- [WORK TO COMPLETE]:
Your reply should be only the number of lines in the records that contain the word "level".

(Before-and-after page screenshots)

- - -

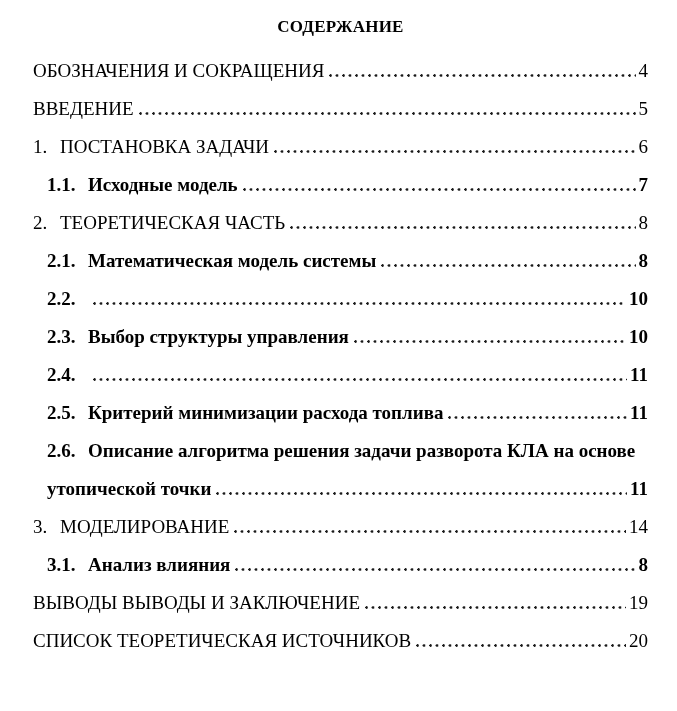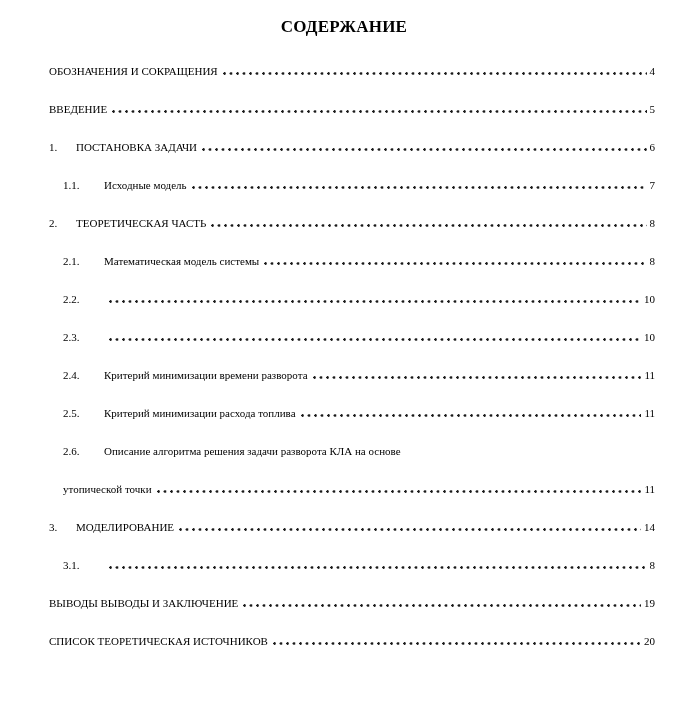--- a/index.html
+++ b/index.html
@@ -11,7 +11,7 @@
     height: 711px;
     margin: 0 auto;
     background: #fff;
-    padding: 14px 22px 0 33px;
+    padding: 14px 29px 0 33px;
     overflow: hidden;
     border-radius: 8px;
   }

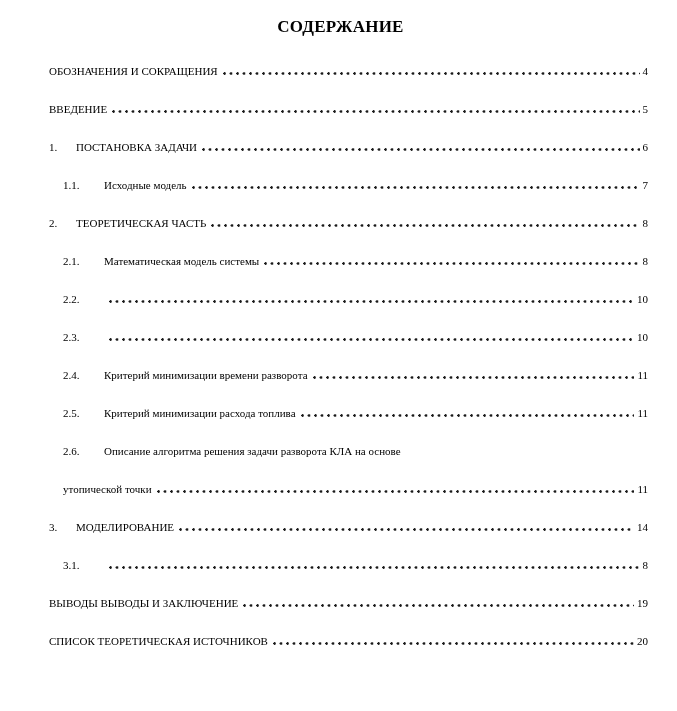--- a/index.html
+++ b/index.html
@@ -30,10 +30,9 @@
   .toc-entry {
     display: flex;
     align-items: baseline;
-    font-size: 11px;
+    font-size: 19px;
     line-height: 38px;
     white-space: nowrap;
-    margin-left: 16px;
   }
 
   .toc-num { flex: 0 0 auto; }

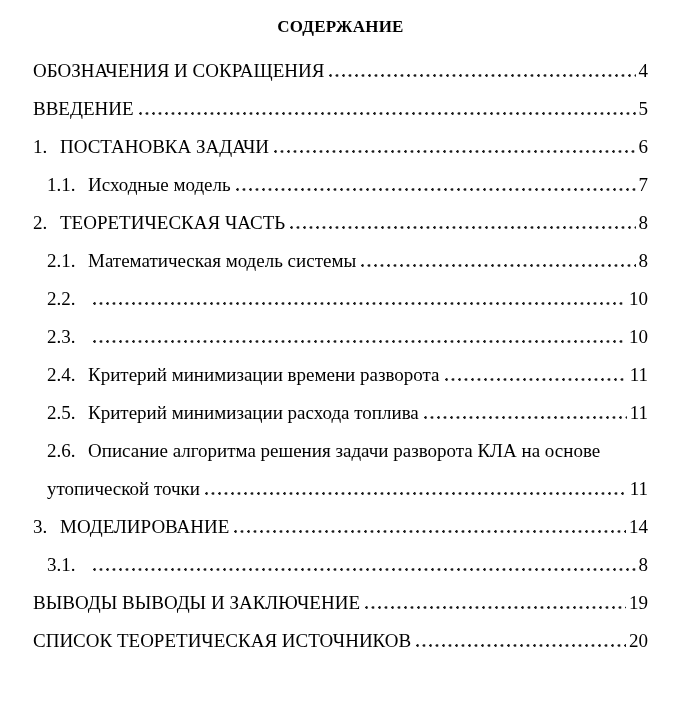--- a/index.html
+++ b/index.html
@@ -37,7 +37,7 @@
 
   .toc-num { flex: 0 0 auto; }
   .level-1 > .toc-num { width: 27px; }
-  .level-2 { padding-left: 14px; }
+  .level-2 { padding-left: 14px; font-weight: bold; }
   .level-2 > .toc-num { width: 41px; }
   .wrap-cont { padding-left: 14px; }
 

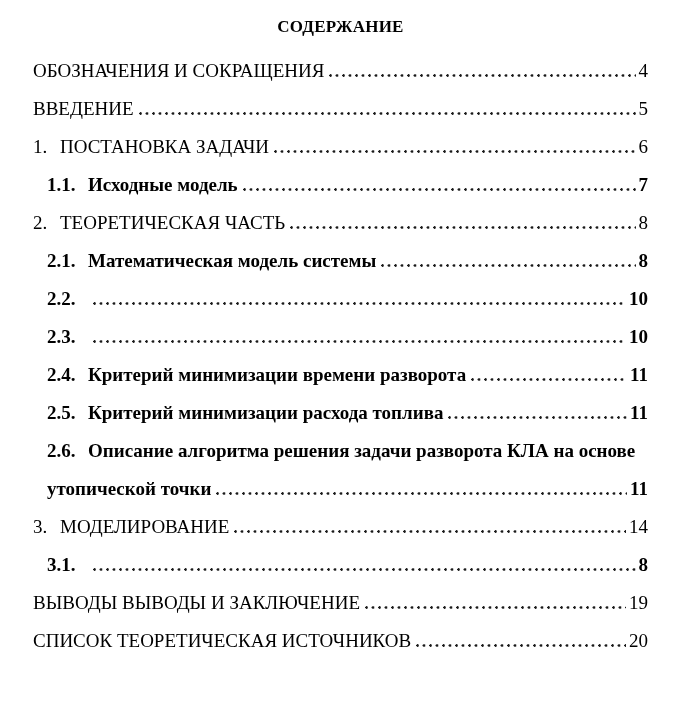--- a/index.html
+++ b/index.html
@@ -112,6 +112,7 @@
 
   <div class="toc-entry level-2">
     <span class="toc-num">2.3.</span>
+    <span class="toc-label">Выбор структуры управления</span>
     <span class="toc-leader"></span>
     <span class="toc-page">10</span>
   </div>

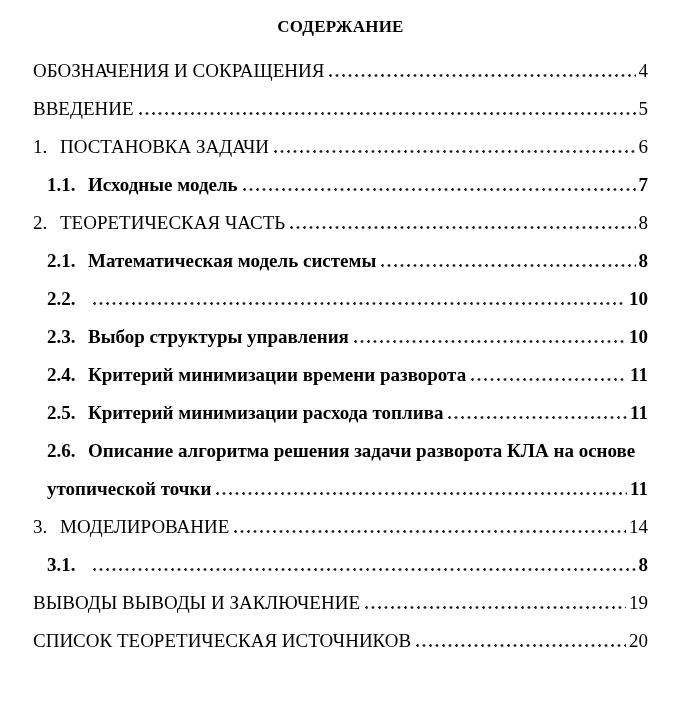--- a/index.html
+++ b/index.html
@@ -119,7 +119,6 @@
 
   <div class="toc-entry level-2">
     <span class="toc-num">2.4.</span>
-    <span class="toc-label">Критерий минимизации времени разворота</span>
     <span class="toc-leader"></span>
     <span class="toc-page">11</span>
   </div>

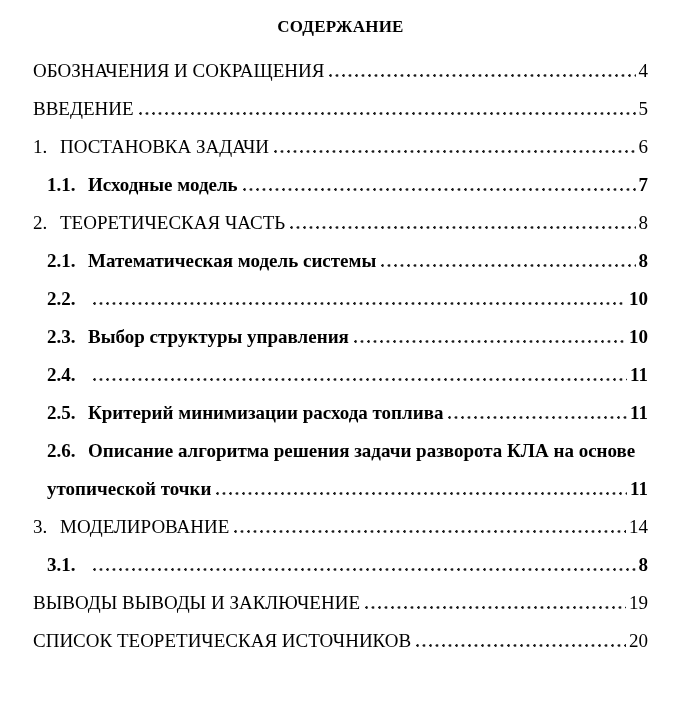--- a/index.html
+++ b/index.html
@@ -152,6 +152,7 @@
 
   <div class="toc-entry level-2">
     <span class="toc-num">3.1.</span>
+    <span class="toc-label">Анализ влияния</span>
     <span class="toc-leader"></span>
     <span class="toc-page">8</span>
   </div>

- - -

- [SOLUTION BELOW]:
7